Прошло несколько дней. Неделя. Ничего не случилось, но я не сомневался и не тревожился. Брат Розиты отомстит. Я верил. Я верил в Роберто, но больше всего остального я верил в свое письмо. Может, в любых других обстоятельствах я был не очень уверенным в себе человеком, но, садясь за письменный стол, глядя на чистый лист бумаги и заполняя его, я был владыкой мира.
В следующий четверг вечером отец задержался в магазине.
Это случилось.
Не знаю, как я узнал, но я знал. Отец поехал купить выпивку себе и тампоны матери, и не так уж сильно он задержался. Он мог попасть в пробку, заболтаться с кем-нибудь в очереди, что угодно. Но воздух вокруг меня будто сгустился, наэлектризовался. Я отчетливо ощущал изменения.
Его убили.
Я был совершенно спокоен. Спокоен и немного… доволен. Это может показаться странным, но так было. Я посмотрел на свои руки. Они не дрожали. Я чувствовал себя крестным отцом мафии: мог приказать убить и не сомневаться в результате — если делал это письменно. Я прекрасно понимал, что могу осуществлять свои желания и вершить перемены только через письма. И если это была власть, то именно мои письма даровали ее мне.

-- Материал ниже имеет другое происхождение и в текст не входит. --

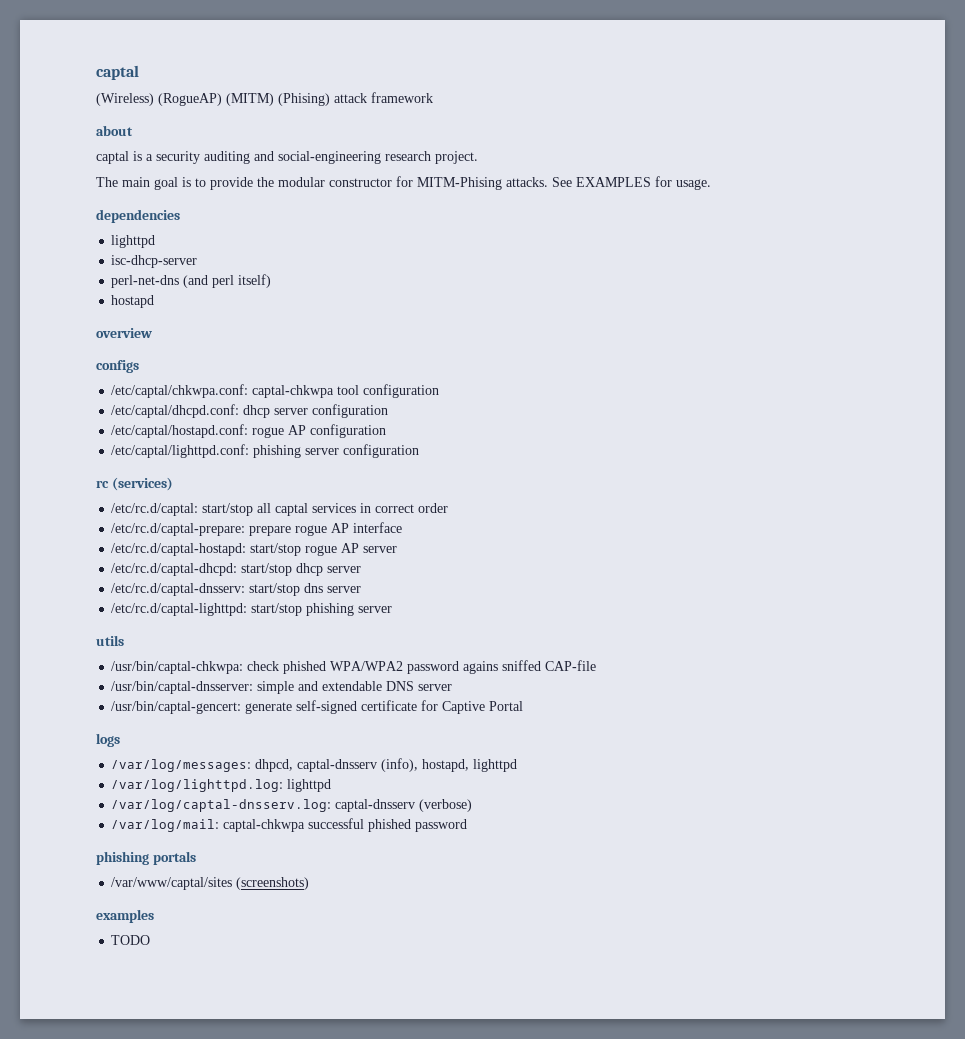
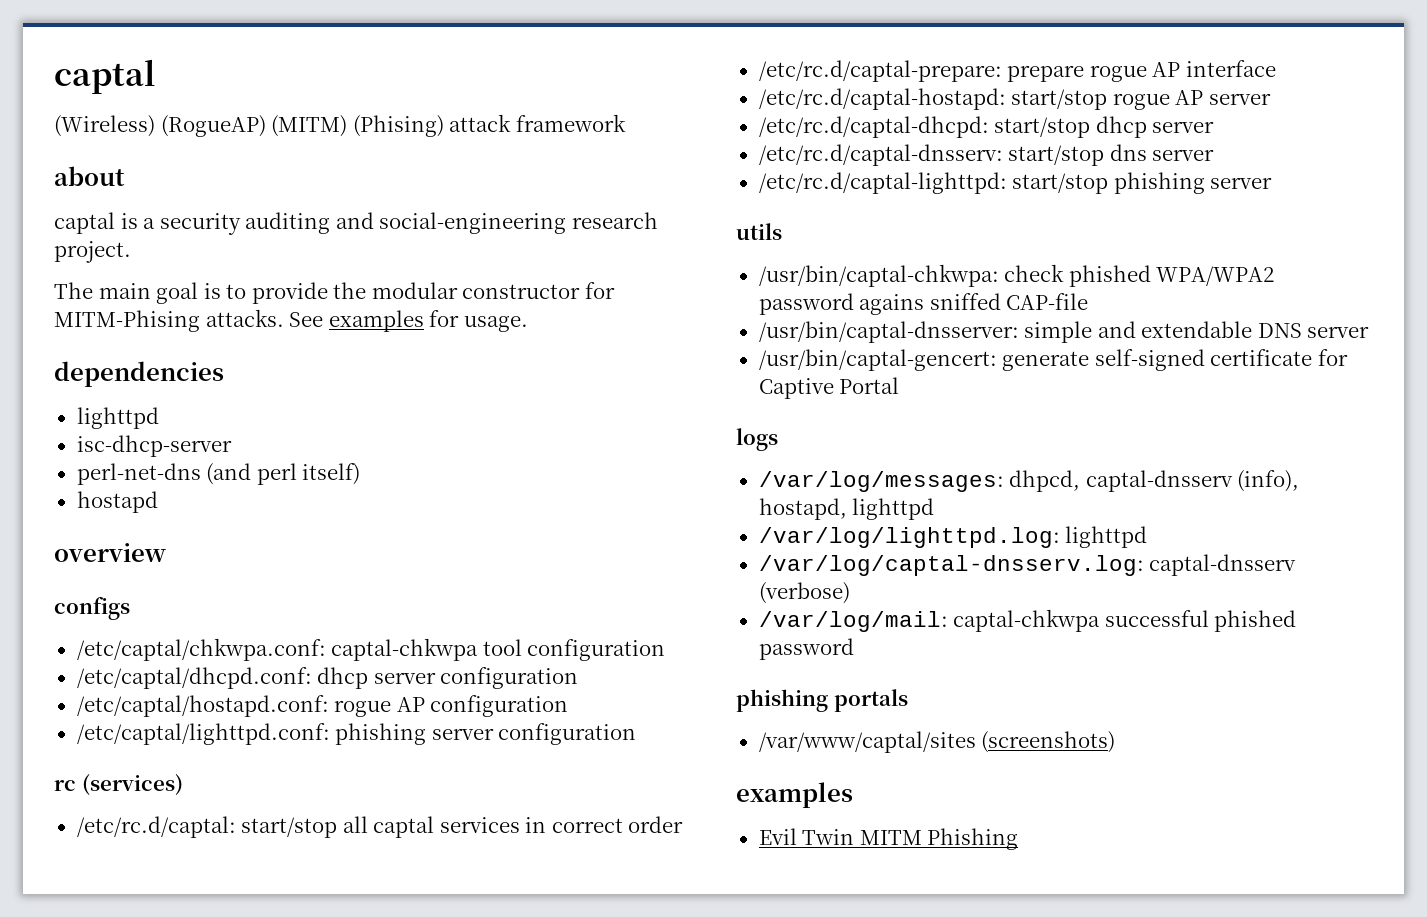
[576,177,651,187] EXAMPLES -> [328,310,424,332] examples
[111,935,151,945] TODO -> [758,828,1019,850] Evil Twin MITM Phishing

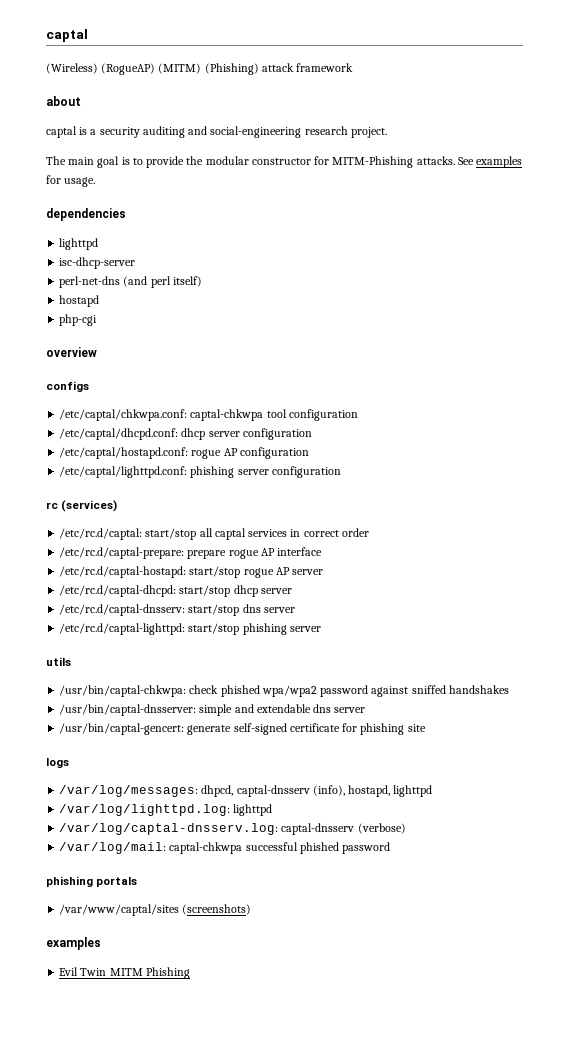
[352,115,444,137] (Phising) -> [204,63,259,75] (Phishing)
[54,310,200,332] MITM-Phising -> [332,156,414,168] MITM-Phishing
(158, 502) none -> [59,314,98,326] // php-cgi
[1156,266,1275,286] [758,293,1089,315] WPA/WPA2 password agains sniffed CAP-file -> [261,685,509,697] wpa/wpa2 password against sniffed handshakes
[1257,323,1302,338] DNS -> [313,704,332,713] dns
[758,377,900,399] Captive Portal -> [360,723,426,735] phishing site

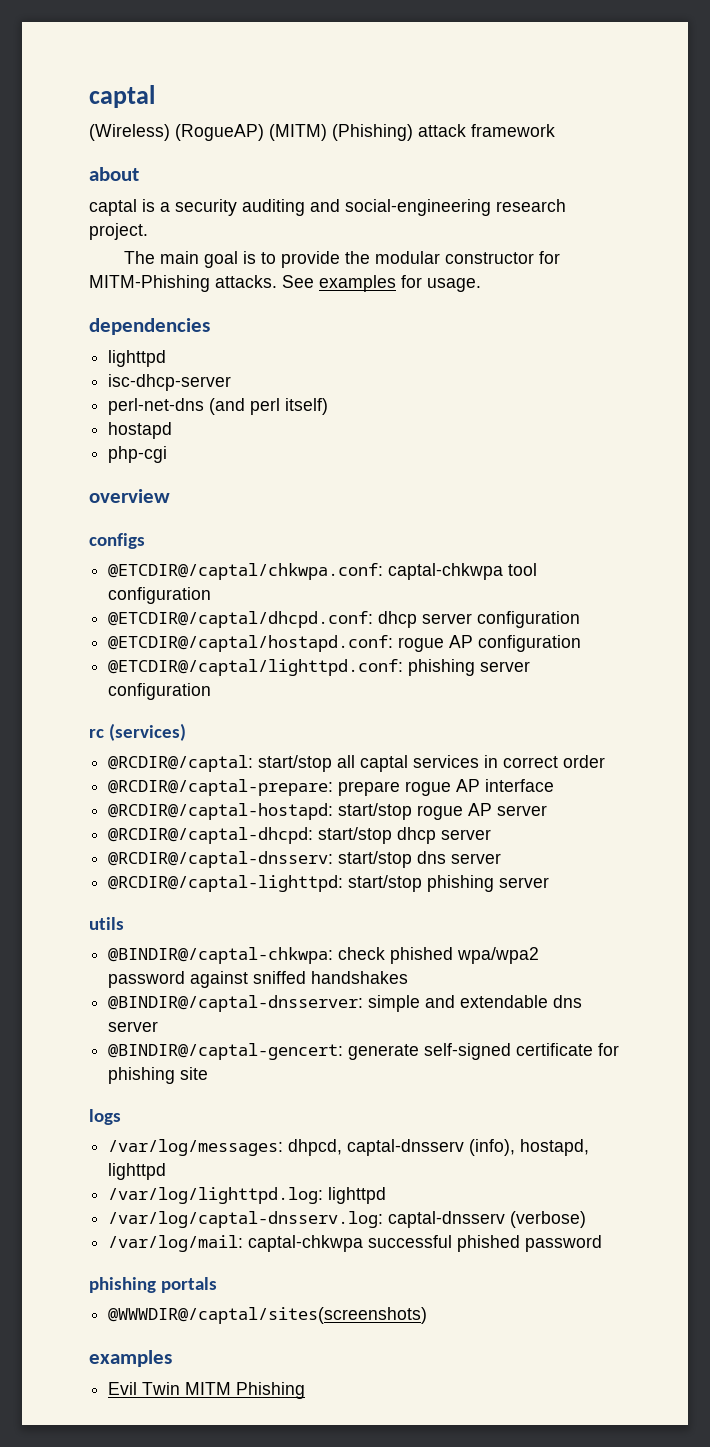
[59,409,188,421] /etc/captal/chkwpa.conf: -> [108,563,384,580] @ETCDIR@/captal/chkwpa.conf:
[59,428,179,440] /etc/captal/dhcpd.conf: -> [108,611,374,628] @ETCDIR@/captal/dhcpd.conf:
[59,447,189,459] /etc/captal/hostapd.conf: -> [108,635,394,652] @ETCDIR@/captal/hostapd.conf:
[59,466,188,478] /etc/captal/lighttpd.conf: -> [108,659,404,676] @ETCDIR@/captal/lighttpd.conf:
[59,528,143,540] /etc/rc.d/captal: -> [108,755,254,772] @RCDIR@/captal:
[59,547,185,559] /etc/rc.d/captal-prepare: -> [108,779,334,796] @RCDIR@/captal-prepare:
[59,566,187,578] /etc/rc.d/captal-hostapd: -> [108,803,334,820] @RCDIR@/captal-hostapd:
[59,585,177,597] /etc/rc.d/captal-dhcpd: -> [108,827,314,844] @RCDIR@/captal-dhcpd:
[59,604,186,616] /etc/rc.d/captal-dnsserv: -> [108,851,334,868] @RCDIR@/captal-dnsserv:
[59,623,186,635] /etc/rc.d/captal-lighttpd: -> [108,875,344,892] @RCDIR@/captal-lighttpd:
[59,685,187,697] /usr/bin/captal-chkwpa: -> [108,947,334,964] @BINDIR@/captal-chkwpa:
[59,704,197,716] /usr/bin/captal-dnsserver: -> [108,995,364,1012] @BINDIR@/captal-dnsserver:
[59,723,185,735] /usr/bin/captal-gencert: -> [108,1043,344,1060] @BINDIR@/captal-gencert:
[59,904,252,916] /var/www/captal/sites (screenshots) -> [108,1307,428,1324] @WWWDIR@/captal/sites(screenshots)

Я сидел в своей комнате, зная, что мой отец мертв, и думал обо всех написанных мною письмах и о том, чего достиг с их помощью. Я в общем-то чувствовал, что столь мистический взгляд на такую прозаическую деятельность, как сочинение писем, смехотворен, но не мог не думать именно в этом ключе. Как поэты-песенники, заявлявшие, что музыка приходит к ним из какой-то высшей сферы. Мне казалось, что мои письма превращаются в таинственную силу, гораздо более великую, чем я сам.

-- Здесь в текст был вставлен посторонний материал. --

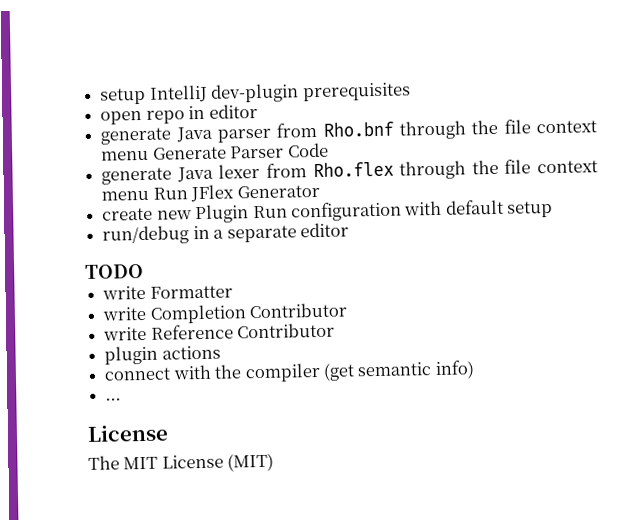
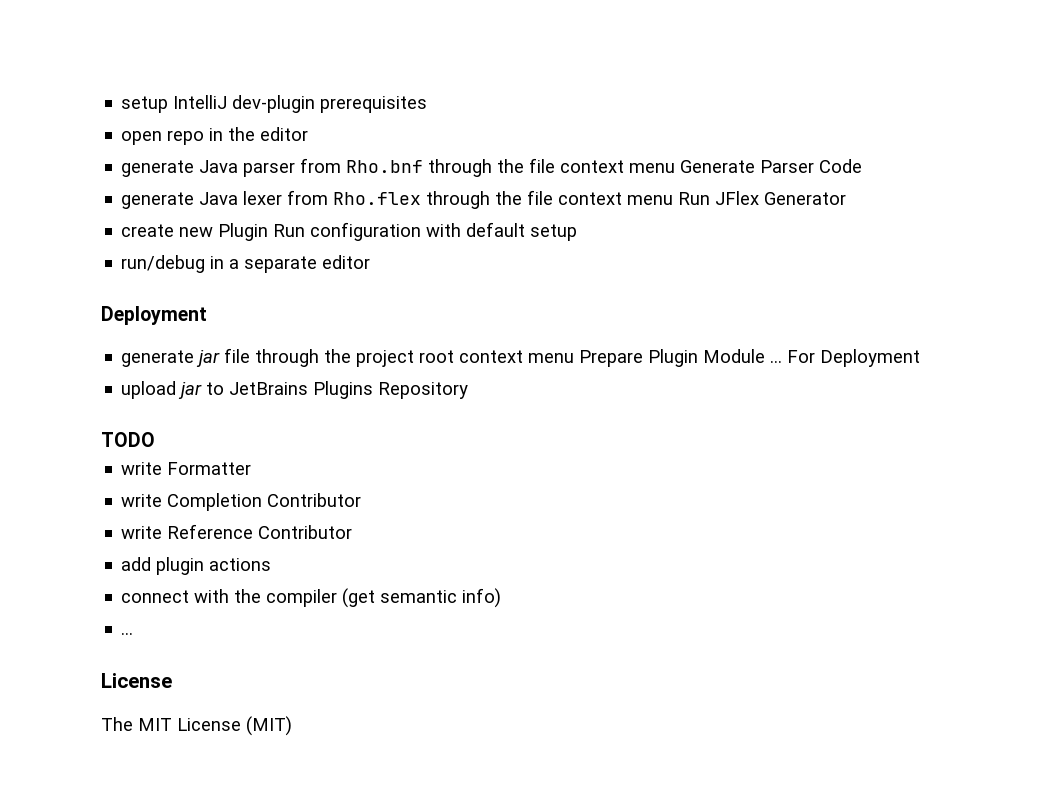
(206, 112) none -> [228,127,256,141] the
(349, 230) none -> [101,306,207,325] [121,348,921,367] [121,381,469,399] // Deployment // generate jar file through the project root context menu Prepare Plugin Module ... For Deployment // upload jar to JetBrains Plugins Repository
(336, 330) none -> [121,557,152,571] add

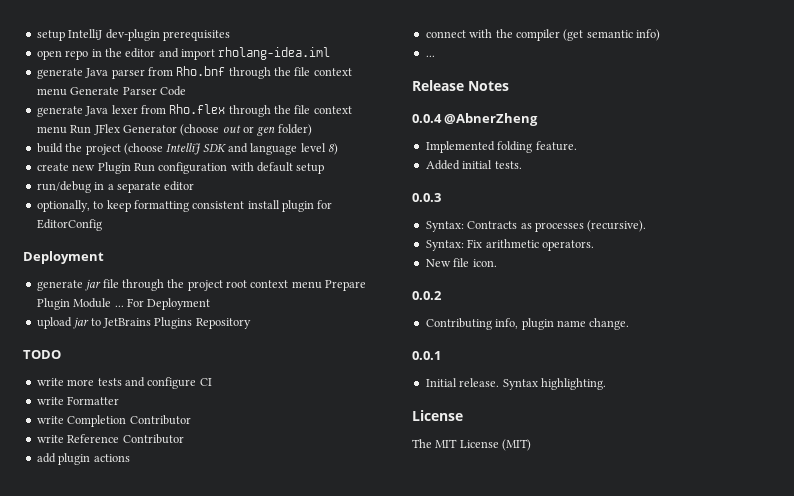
(309, 134) none -> [158,47,331,60] and import rholang-idea.iml
(847, 198) none -> [180,124,312,136] [36,143,339,155] (choose out or gen folder) // build the project (choose IntelliJ SDK and language level 8)
(371, 262) none -> [36,200,333,212] [36,219,102,231] // optionally, to keep formatting consistent install plugin for EditorConfig
(155, 439) none -> [36,377,212,389] // write more tests and configure CI
(134, 633) none -> [412,80,509,91] [412,113,539,126] [425,141,577,153] [425,160,522,170] [412,193,441,202] [425,220,647,232] [425,239,594,251] [425,258,497,267] [412,291,442,300] [425,318,630,330] [412,351,441,360] [425,378,606,390] // Release Notes // 0.0.4 @AbnerZheng // Implemented folding feature. // Added initial tests. // 0.0.3 // Syntax: Contracts as processes (recursive). // Syntax: Fix arithmetic operators. // New file icon. // 0.0.2 // Contributing info, plugin name change. // 0.0.1 // Initial release. Syntax highlighting.

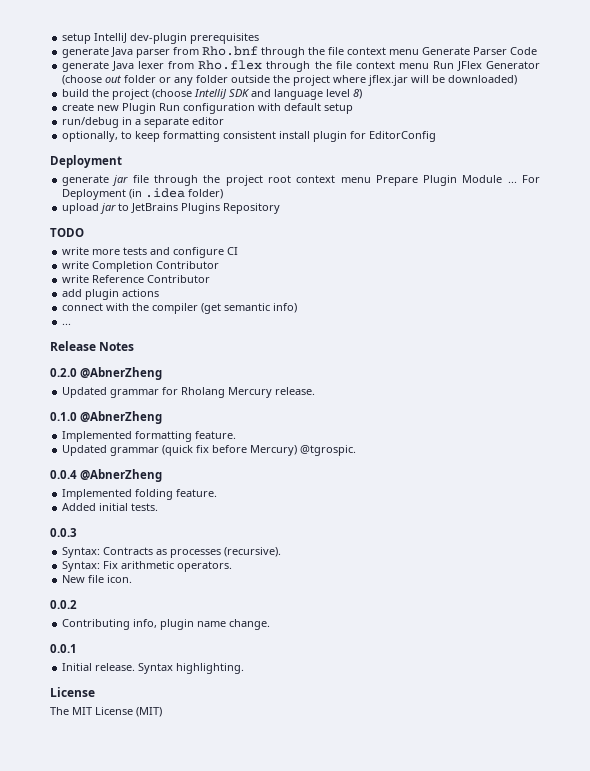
[36,47,331,60] // open repo in the editor and import rholang-idea.iml -> (260, 38) none
[243,124,312,136] or gen folder) -> [124,75,518,86] folder or any folder outside the project where jflex.jar will be downloaded)
(211, 304) none -> [129,188,224,199] (in .idea folder)
[36,396,120,405] // write Formatter -> (239, 251) none
(509, 86) none -> [50,367,163,380] [62,387,316,398] [50,411,163,424] [62,431,237,442] [62,445,357,456] // 0.2.0 @AbnerZheng // Updated grammar for Rholang Mercury release. // 0.1.0 @AbnerZheng // Implemented formatting feature. // Updated grammar (quick fix before Mercury) @tgrospic.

Звонок раздался через час.
Мать уже распалила себя, подготовилась к взбучке, которую намеревалась устроить отцу, как только он войдет в дом, и перестроилась не сразу. А когда перестроилась, выражение ее лица кардинально изменилось. Я внимательно следил за ней, видел, как гнев превращается в жалость, в жалость к себе. Я не знаю, любила ли она когда-нибудь моего отца, но в тот момент, когда она узнала о его смерти, все ее чувства сконцентрировались на ней самой. Я ясно понимал, что она думает о новой ответственности, которую ей придется взвалить на свои плечи, о том, что ей придется больше работать, о дополнительных финансовых трудностях… Меня тошнило от ее эгоизма.
Правда, когда она повесила трубку и заговорила со мной, то впервые в жизни выглядела настоящей матерью. Она подошла ко мне, обняла, заплакала, сказала, что отец умер, стал случайной жертвой уличной перестрелки, спросила, все ли со мной в порядке, и казалась искренне озабоченной моим эмоциональным состоянием. Но за те считаные мгновения, что я попытался обнять ее и уверить, что держусь, она успела снова стать той самой стервой, какую я так хорошо знал.
Мы разомкнули объятия. Нам снова стало неловко друг с другом.
— Надо сообщить Тому, — осторожно предложил я.
— Я даже не знаю, где он. — В ее голосе снова звучал металл. Мать обвела взглядом комнату, будто что-то искала. — Я знаю, у отца была страховка. Я заставила его застраховаться. Дай бог, она полностью оплачена.
Затем мать начала перечислять финансовые неудачи отца, снова распаляя себя, и я убрался в свою комнату подальше от ее гнева, притворившись, будто мне нужно время, чтобы справиться с такой ужасной новостью.
На самом деле мне нужно было время для личных дел.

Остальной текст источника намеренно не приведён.